Louis entra, pâle et défait, comme égaré; et, se laissant tomber sur un siége, il nous dit:
—Kléber est mort!
Nous l'accablâmes de questions, et quand il eut repris ses esprits:
—Il a été assassiné ce soir, nous dit-il, dans le jardin du quartier général, comme il parlait à l'architecte Protain. Un musulman s'est élancé sur lui et l'a frappé d'un coup de poignard au cœur. Le général est tombé en criant: «Je suis assassiné!» Protain s'est jeté sur l'assassin, qui l'a renverse, blessé, et, revenant à Kléber étendu, l'a frappé encore par trois fois. Aux cris de l'architecte, nous sommes accourus. Le général était mort. On s'est emparé de l'assassin caché dans des décombres. C'est un fou, un fanatique, dit-on, qui s'appelle Souleyman.
—Souleyman el Haleby? celui qui était parmi les mameluks de Malek?
—Peut-être bien, je crois que oui, mais on aura beau le tuer, cela ne me rendra pas mon général.
Et le pauvre garçon fondit en larmes.
Il perdait son protecteur et il ne pouvait plus être question pour lui ni de retour en France, ni de royauté. La consternation de mademoiselle de Cérignan me disait assez qu'elle le comprenait bien. Elle lui offrit de le garder avec elle. Il accepta et je les quittai. J'avais la mort dans l'âme, je ne songeais plus qu'à Kléber.

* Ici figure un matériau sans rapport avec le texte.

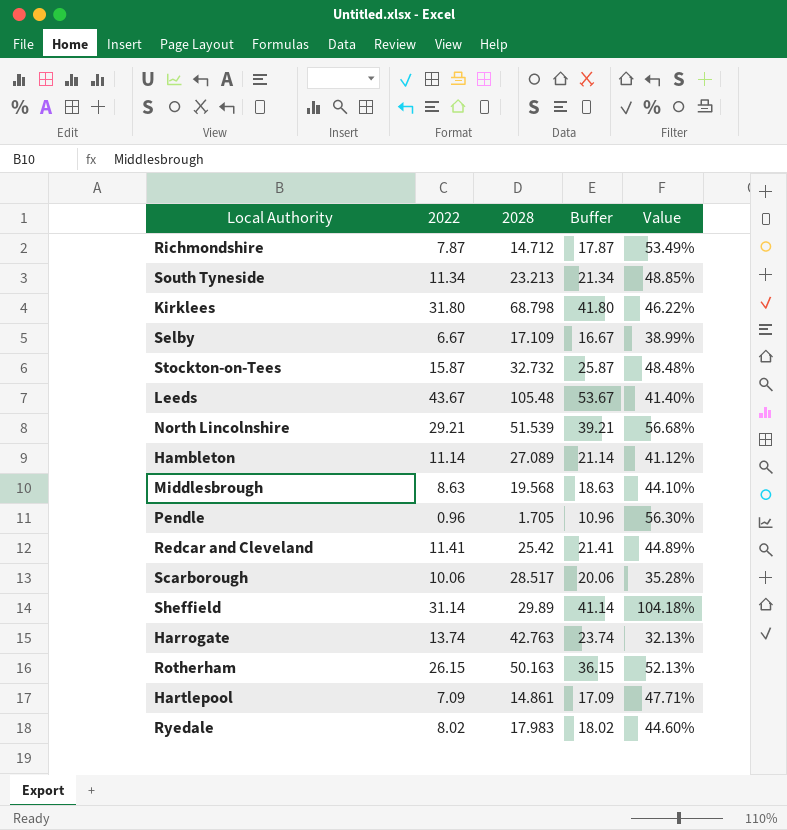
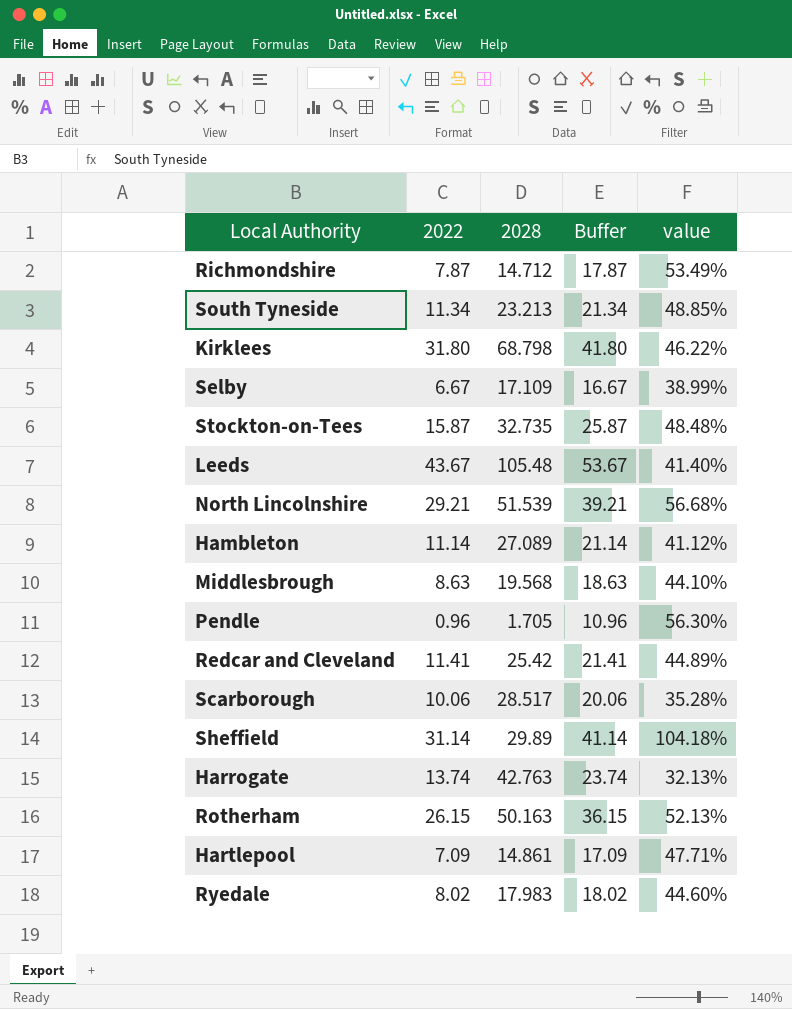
column name: Value -> value
Stockton-on-Tees | 2028: 32.732 -> 32.735

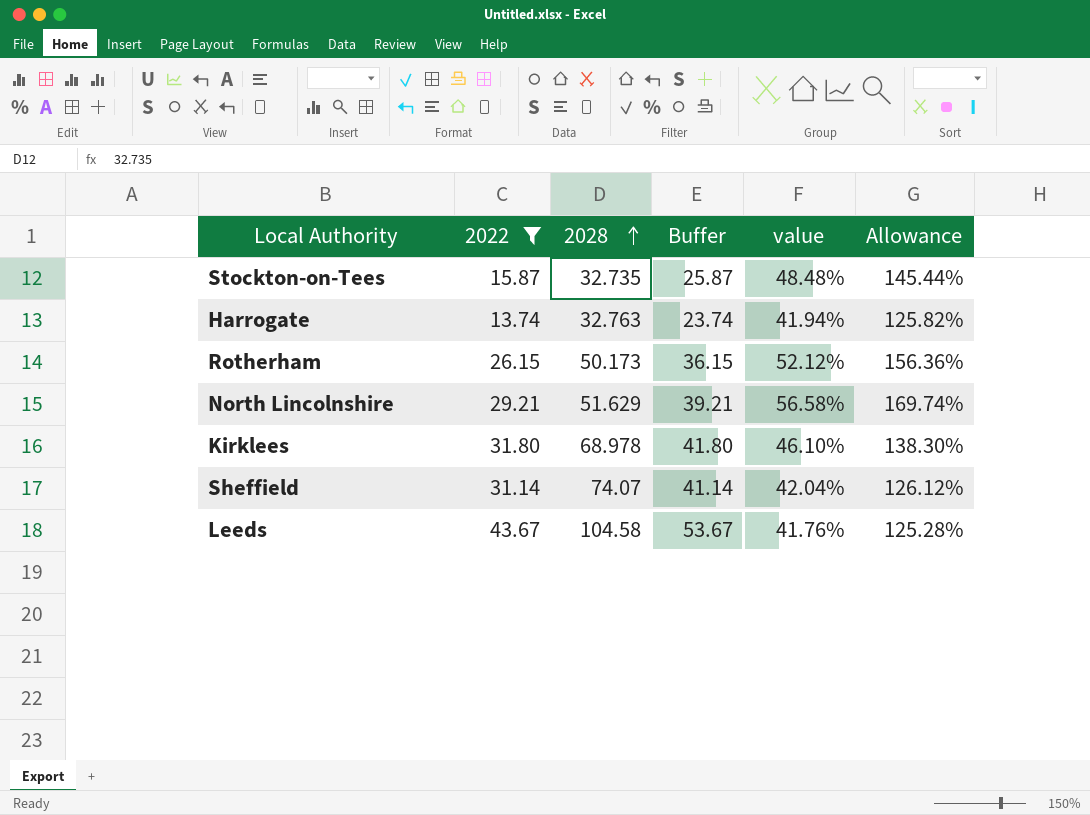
filter: none -> 2022 >= 13.74
row order: none -> 2028 ascending
column Allowance | formula: none -> [value] * 3
Harrogate | 2028: 42.763 -> 32.763
Harrogate | value: 32.13% -> 41.94%
Rotherham | 2028: 50.163 -> 50.173
Rotherham | value: 52.13% -> 52.12%
North Lincolnshire | 2028: 51.539 -> 51.629
North Lincolnshire | value: 56.68% -> 56.58%
Kirklees | 2028: 68.798 -> 68.978
Kirklees | value: 46.22% -> 46.10%
Sheffield | 2028: 29.89 -> 74.07
Sheffield | value: 104.18% -> 42.04%
Leeds | 2028: 105.48 -> 104.58
Leeds | value: 41.40% -> 41.76%

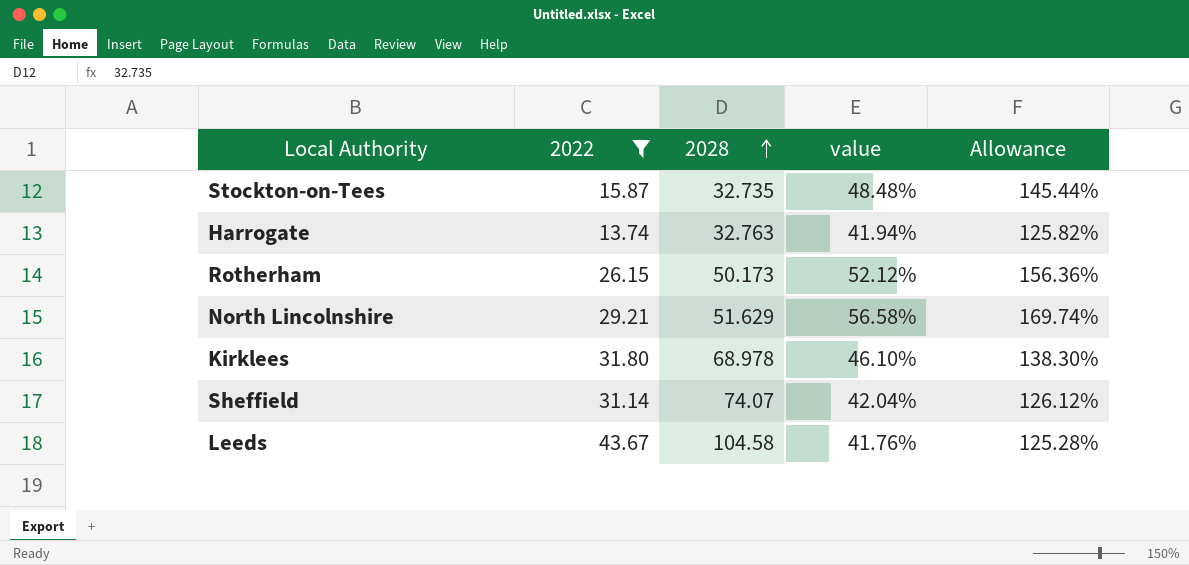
column Buffer | formula: [2022] + 10 -> none

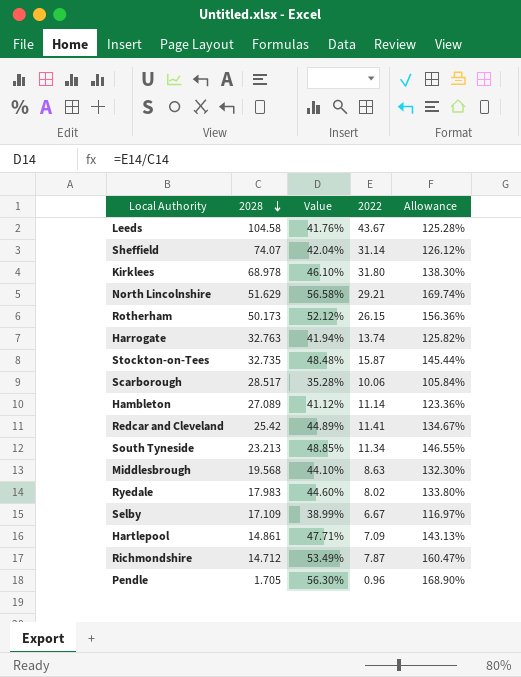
filter: 2022 >= 13.74 -> none
row order: 2028 ascending -> 2028 descending
column name: value -> Value
column 2022 | position: 2 -> 4

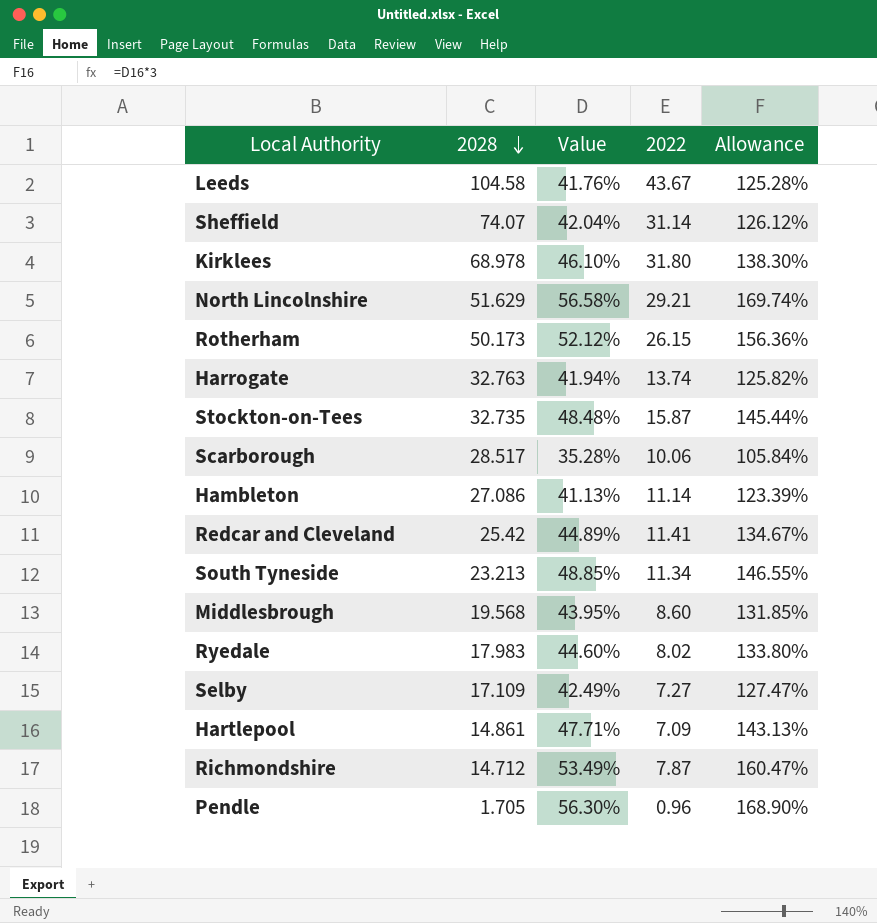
Hambleton | 2028: 27.089 -> 27.086
Hambleton | Value: 41.12% -> 41.13%
Hambleton | Allowance: 123.36% -> 123.39%
Middlesbrough | Value: 44.10% -> 43.95%
Middlesbrough | 2022: 8.63 -> 8.60
Middlesbrough | Allowance: 132.30% -> 131.85%
Selby | Value: 38.99% -> 42.49%
Selby | 2022: 6.67 -> 7.27
Selby | Allowance: 116.97% -> 127.47%

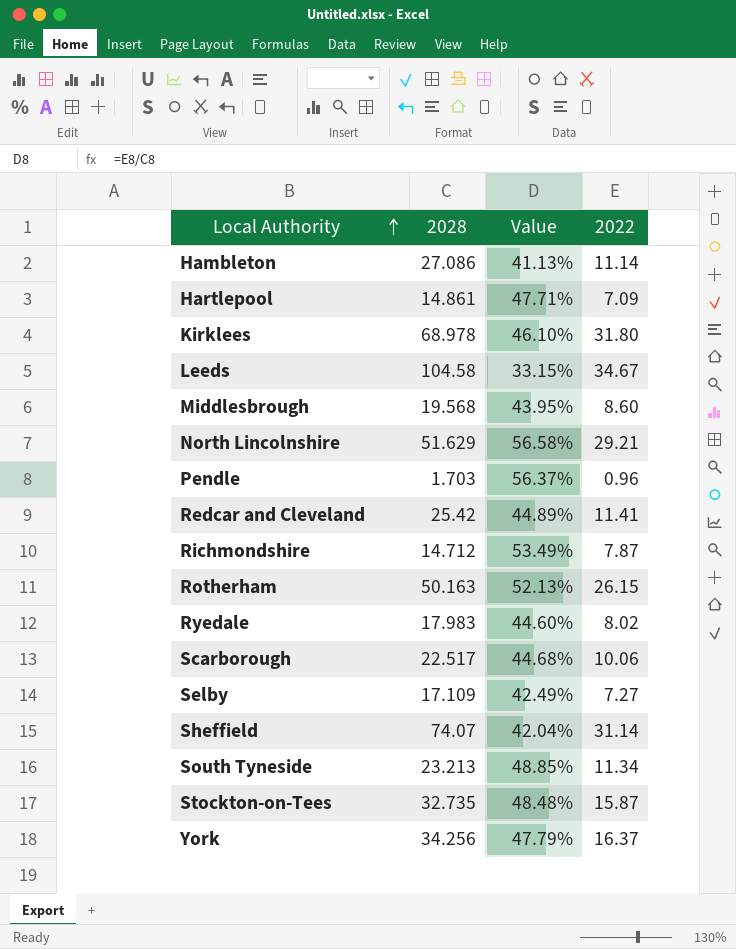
row order: 2028 descending -> Local Authority ascending
column Allowance | formula: [Value] * 3 -> none
row Harrogate: 32.763 | 41.94% | 13.74 | 125.82% -> none
Leeds | Value: 41.76% -> 33.15%
Leeds | 2022: 43.67 -> 34.67
Pendle | 2028: 1.705 -> 1.703
Pendle | Value: 56.30% -> 56.37%
Rotherham | 2028: 50.173 -> 50.163
Rotherham | Value: 52.12% -> 52.13%
Scarborough | 2028: 28.517 -> 22.517
Scarborough | Value: 35.28% -> 44.68%
row York: none -> 34.256 | 47.79% | 16.37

Une commission militaire fut chargée de juger l'assassin. C'était bien Souleyman, mon ennemi personnel. Il raconta, avec un cynisme farouche, qu'après la bastonnade que lui avait fait donner Kléber, il avait juré à Dieu de tuer le sultan des Français. C'était accomplir une œuvre sainte. Il avait fait part de sa résolution à quatre prêtres de la grande mosquée, où il avait trouvé un refuge. Ceux-ci avaient eu peur, mais ne l'avaient pas dissuadé. Il avait suivi Kléber pendant plusieurs jours sans pouvoir l'approcher. Il avait enfin trouvé moyen de pénétrer dans le jardin du quartier général et de s'y cacher dans une citerne abandonnée, jusqu'au moment où il avait pu commettre le crime.
Il fut condamné, suivant les lois du pays, à avoir la main droite brûlée et à être empalé. Quant à ses quatre confidents, ils eurent la tête tranchée.